## INPUT MATERIAL
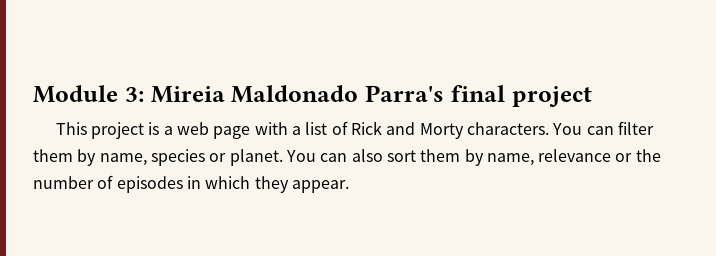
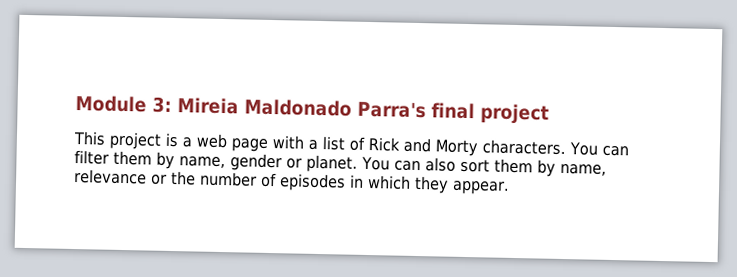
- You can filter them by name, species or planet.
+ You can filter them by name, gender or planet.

---

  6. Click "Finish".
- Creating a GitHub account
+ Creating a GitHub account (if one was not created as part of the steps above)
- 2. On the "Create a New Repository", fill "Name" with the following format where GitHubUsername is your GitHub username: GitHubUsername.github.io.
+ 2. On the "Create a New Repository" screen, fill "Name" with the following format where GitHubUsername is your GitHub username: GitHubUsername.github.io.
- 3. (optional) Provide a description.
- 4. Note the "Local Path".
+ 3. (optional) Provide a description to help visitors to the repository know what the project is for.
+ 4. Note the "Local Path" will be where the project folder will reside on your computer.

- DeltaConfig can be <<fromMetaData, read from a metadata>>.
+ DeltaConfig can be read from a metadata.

## AIM OF THE EXERCISE
Here the job is to set down exactly the lines of the material above that fall between the one with "- DeltaConfig can" and the one with "from a metadata.", inclusive, and nothing beyond them.

## EXERCISE SOLUTION
- DeltaConfig can be <<fromMetaData, read from a metadata>>.
+ DeltaConfig can be read from a metadata.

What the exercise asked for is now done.